Ride a model railway from the driver’s POV
In case you missed it, Adam Honse built his model railway with his dad back in the early 2000s and updated it this year with a Raspberry Pi camera module driven by a Raspberry Pi Zero 2 W.
It’s oddly soothing to watch, and we love that Raspberry Pi breathed new life into a long-forgotten hobby.
Updated vintage Lionel train
Sticking with the retrofitting theme, we were charmed by this old Lionel model train system which was upgraded to let you control it over the web using Raspberry Pi. It’s accessible anywhere and works great on PC, Mac, and mobile phone.
Lionel trains are very fancy, and apparently the gold standard among model railway enthusiasts.

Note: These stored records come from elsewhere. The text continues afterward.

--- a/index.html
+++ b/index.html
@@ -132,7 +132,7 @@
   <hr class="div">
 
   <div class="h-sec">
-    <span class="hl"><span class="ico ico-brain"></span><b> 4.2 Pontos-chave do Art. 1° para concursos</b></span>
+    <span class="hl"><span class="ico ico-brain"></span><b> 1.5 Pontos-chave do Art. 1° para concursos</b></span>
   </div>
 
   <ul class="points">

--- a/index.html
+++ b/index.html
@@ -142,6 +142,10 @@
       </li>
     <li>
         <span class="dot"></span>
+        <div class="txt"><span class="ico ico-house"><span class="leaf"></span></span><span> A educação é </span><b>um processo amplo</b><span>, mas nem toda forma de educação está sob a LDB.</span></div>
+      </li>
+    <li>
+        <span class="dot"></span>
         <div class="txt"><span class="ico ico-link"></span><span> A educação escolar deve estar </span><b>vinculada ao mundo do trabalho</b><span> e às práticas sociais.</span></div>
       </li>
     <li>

They fetch a fair bit at auction too if you’ve any lying around in the attic.
Raspberry Pi Pico-controlled model railroad
When we released Raspberry Pi Pico, our first ever microcontroller, back in January 2021, the following months saw a steady trickle of users building things with it for the first time (we love this part).

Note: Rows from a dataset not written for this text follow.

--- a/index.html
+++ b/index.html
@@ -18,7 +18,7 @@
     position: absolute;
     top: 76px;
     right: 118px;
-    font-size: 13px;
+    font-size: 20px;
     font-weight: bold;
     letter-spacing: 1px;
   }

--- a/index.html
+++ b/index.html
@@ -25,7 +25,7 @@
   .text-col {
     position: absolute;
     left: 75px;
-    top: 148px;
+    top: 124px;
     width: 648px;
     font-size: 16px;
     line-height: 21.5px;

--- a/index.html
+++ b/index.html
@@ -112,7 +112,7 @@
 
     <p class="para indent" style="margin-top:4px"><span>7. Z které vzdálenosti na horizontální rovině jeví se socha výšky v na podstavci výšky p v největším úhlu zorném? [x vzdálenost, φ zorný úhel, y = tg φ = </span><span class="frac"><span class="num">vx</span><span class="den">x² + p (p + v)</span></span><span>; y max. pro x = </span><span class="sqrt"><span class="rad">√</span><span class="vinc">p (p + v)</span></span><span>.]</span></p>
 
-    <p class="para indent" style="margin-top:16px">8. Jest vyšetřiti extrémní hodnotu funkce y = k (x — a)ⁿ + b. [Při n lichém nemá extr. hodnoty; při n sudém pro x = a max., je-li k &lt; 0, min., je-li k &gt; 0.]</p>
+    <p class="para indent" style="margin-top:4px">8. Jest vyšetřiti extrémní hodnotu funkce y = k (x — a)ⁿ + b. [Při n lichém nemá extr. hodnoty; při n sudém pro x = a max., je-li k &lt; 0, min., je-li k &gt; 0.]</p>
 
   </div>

This was the first miniature train we saw being powered by our first microcontroller. Pico here manages the track voltage to control the speed of the train using pulse-width modulation. And maker KushagraK7 even created a handy illustrated step-by-step tutorial so you can build your own.
(Comparatively) massive model railway
Stewart Watkiss has made loads of train-based things, but this one stands out size-wise. It’s chugging around the garden and is big enough to be ridden by a small kitten. Even so, you should not encourage small kittens onto it, apparently. It basically runs off a Raspberry Pi and a motor controller but Stewart has provided plenty more technical electrical details.

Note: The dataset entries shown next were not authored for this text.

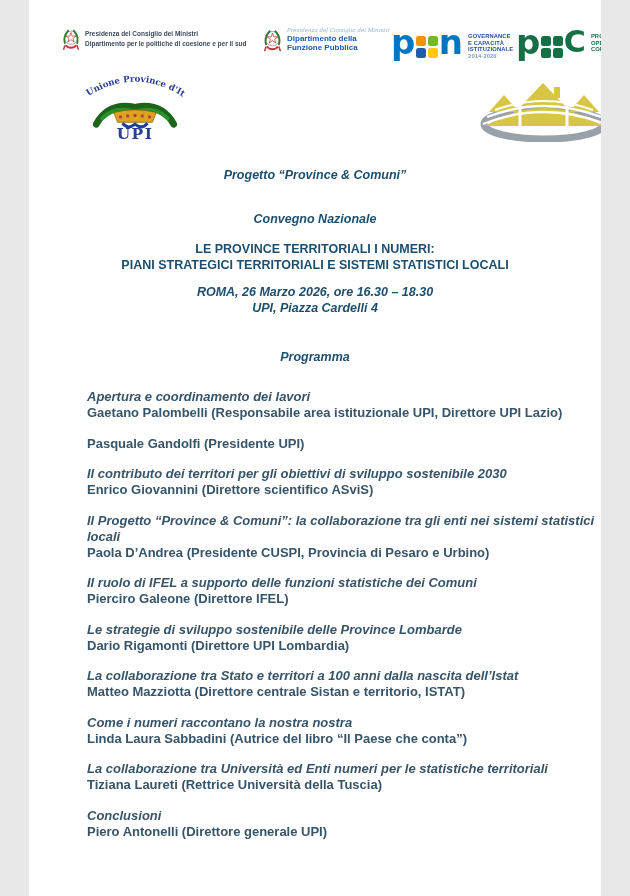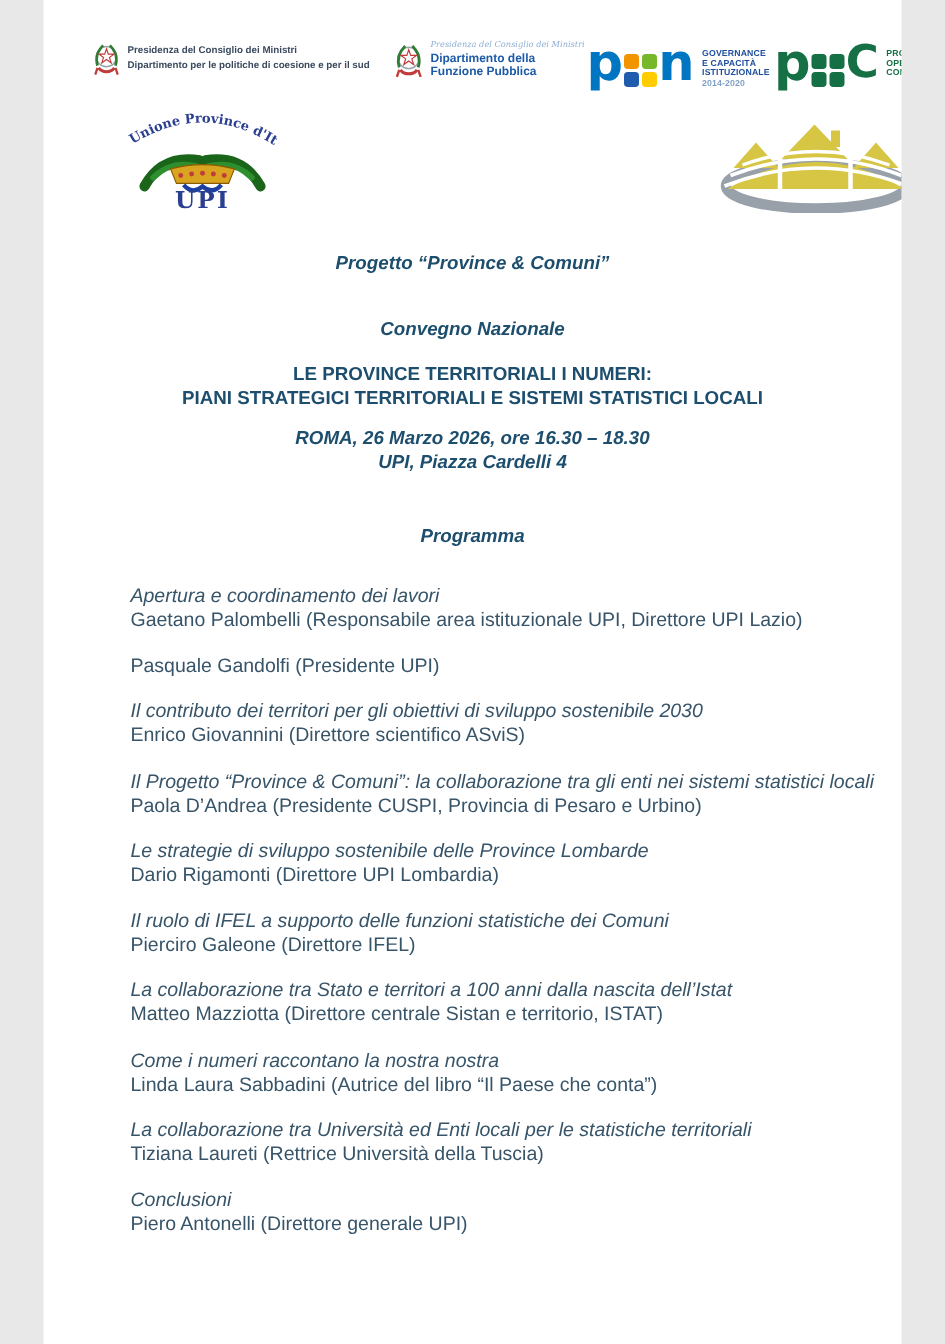--- a/index.html
+++ b/index.html
@@ -31,7 +31,7 @@
 
   
   .program{position:absolute;left:58px;top:389px;width:540px;}
-  .entry{margin-bottom:14.5px;font-size:13px;line-height:16px;color:#375469;}
+  .entry{margin-bottom:14.5px;font-size:13px;line-height:16px;color:#375469;font-weight:bold;}
   .entry .topic{font-style:italic;}
 
   svg text{font-family:"DejaVu Serif",serif;}

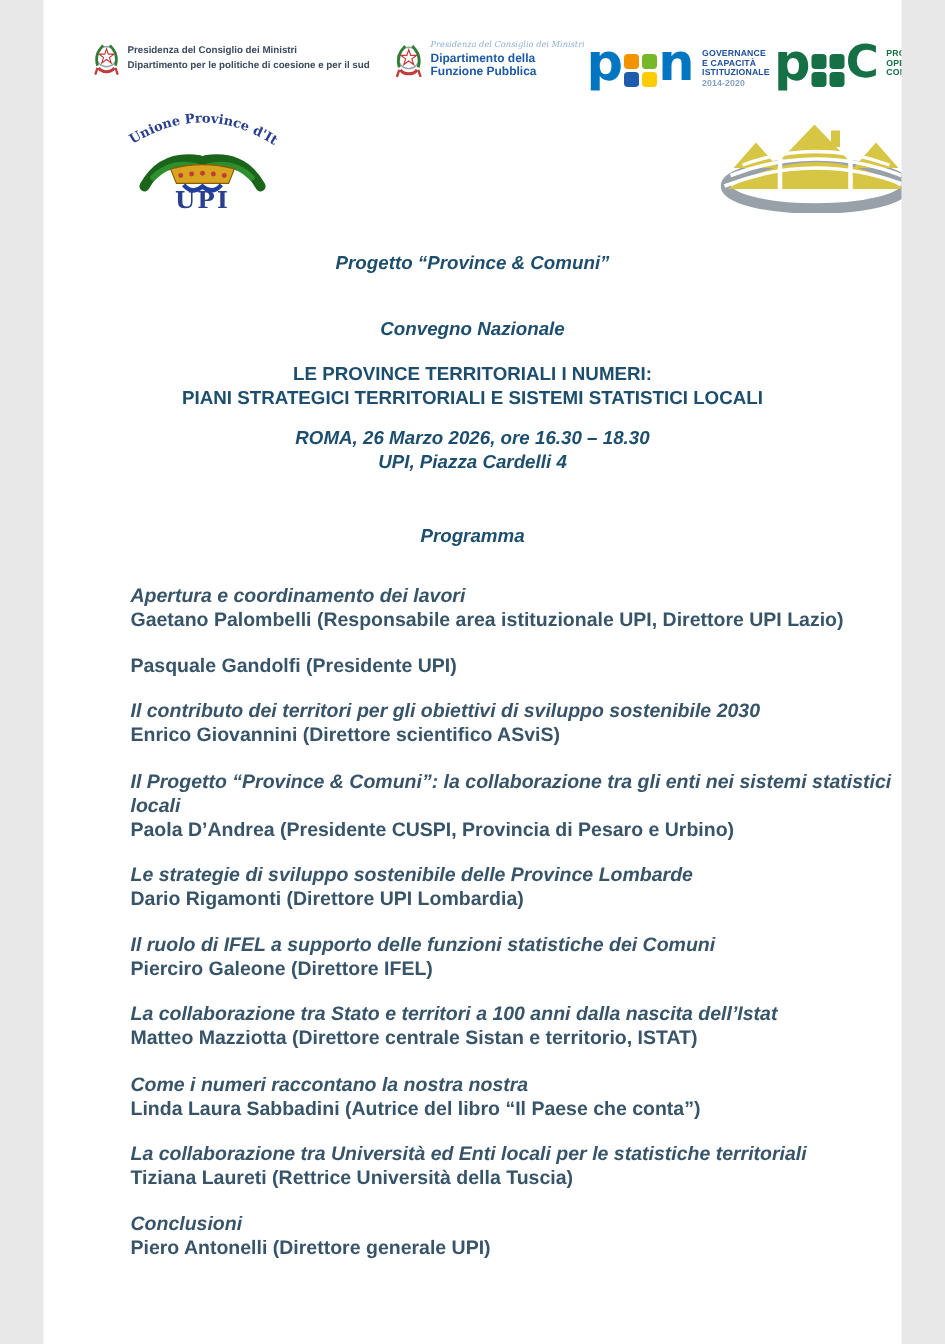--- a/index.html
+++ b/index.html
@@ -184,14 +184,14 @@
       <div class="speaker">Paola D’Andrea (Presidente CUSPI, Provincia di Pesaro e Urbino)</div>
     </div>
     <div class="entry">
+      <div class="topic">Il ruolo di IFEL a supporto delle funzioni statistiche dei Comuni</div>
+      <div class="speaker">Pierciro Galeone (Direttore IFEL)</div>
+    </div>
+    <div class="entry">
       <div class="topic">Le strategie di sviluppo sostenibile delle Province Lombarde</div>
       <div class="speaker">Dario Rigamonti (Direttore UPI Lombardia)</div>
     </div>
     <div class="entry">
-      <div class="topic">Il ruolo di IFEL a supporto delle funzioni statistiche dei Comuni</div>
-      <div class="speaker">Pierciro Galeone (Direttore IFEL)</div>
-    </div>
-    <div class="entry">
       <div class="topic">La collaborazione tra Stato e territori a 100 anni dalla nascita dell’Istat</div>
       <div class="speaker">Matteo Mazziotta (Direttore centrale Sistan e territorio, ISTAT)</div>
     </div>

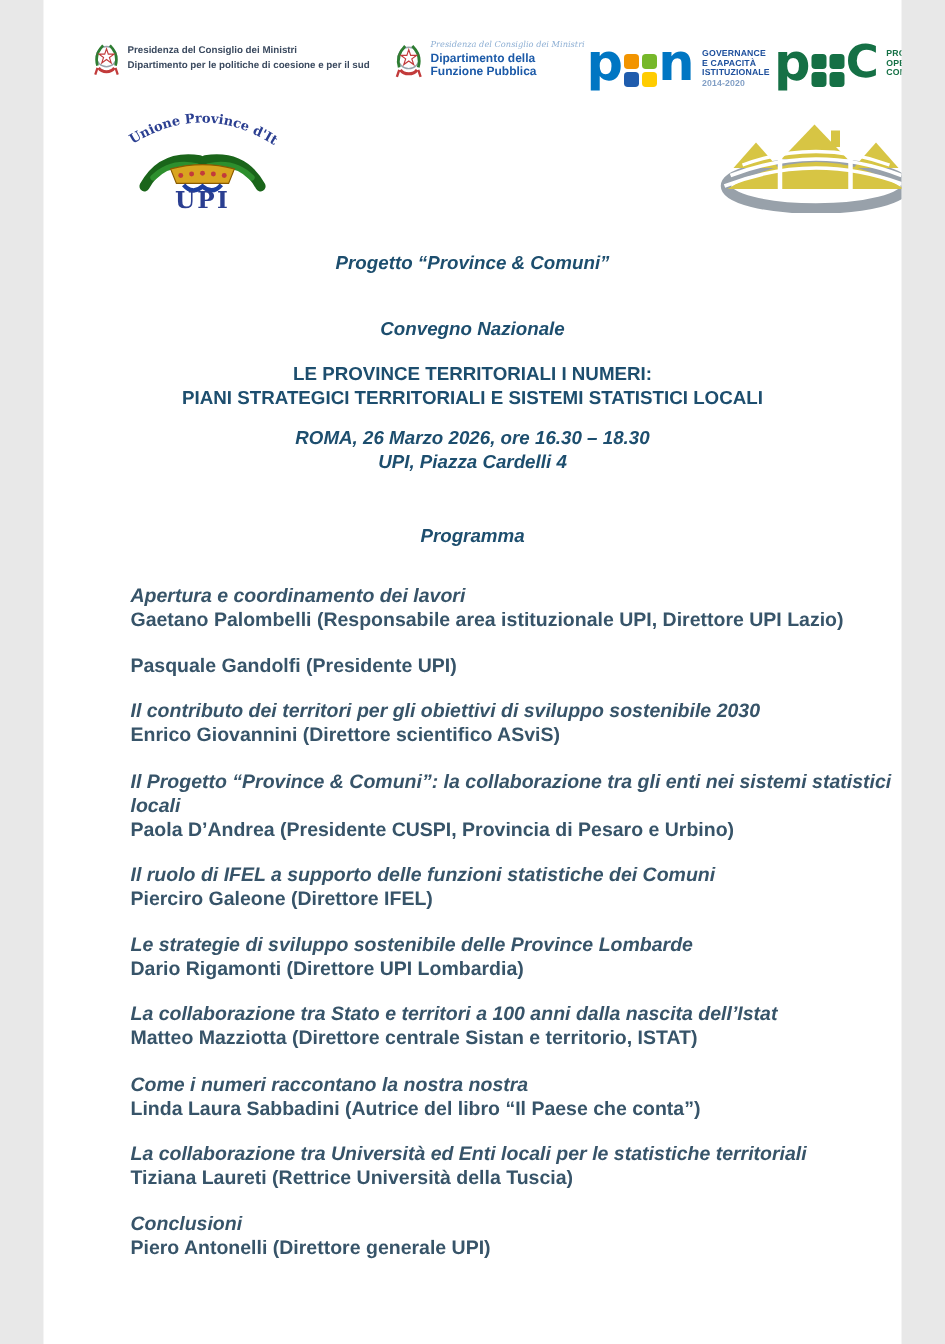--- a/index.html
+++ b/index.html
@@ -200,7 +200,7 @@
       <div class="speaker">Linda Laura Sabbadini (Autrice del libro “Il Paese che conta”)</div>
     </div>
     <div class="entry">
-      <div class="topic">La collaborazione tra Università ed Enti locali per le statistiche territoriali</div>
+      <div class="topic">La collaborazione tra Università ed Enti numeri per le statistiche territoriali</div>
       <div class="speaker">Tiziana Laureti (Rettrice Università della Tuscia)</div>
     </div>
     <div class="entry">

He’s also made dead cute mini traffic lights which run on Raspberry Pi Pico. And a Raspberry Pi-controlled departure board. (Fancy making your own bigger departure board? We’ve got a tutorial for that.)
Scratch train controller
We mainly love Peter Wallen’s project for its pastoral setting of tiny, lush trees and rolling green (mole)hills. Raspberry Pi automates this model railway by interfacing with a DCC controller and Hall-effect switches to provide train positioning feedback.
We liked that Peter shared detailed instructions on how to code this yourself in Python. But then he also figured out how to automate his railway in Scratch using an Arduino Uno. All platforms covered. That was a joke. About train platforms.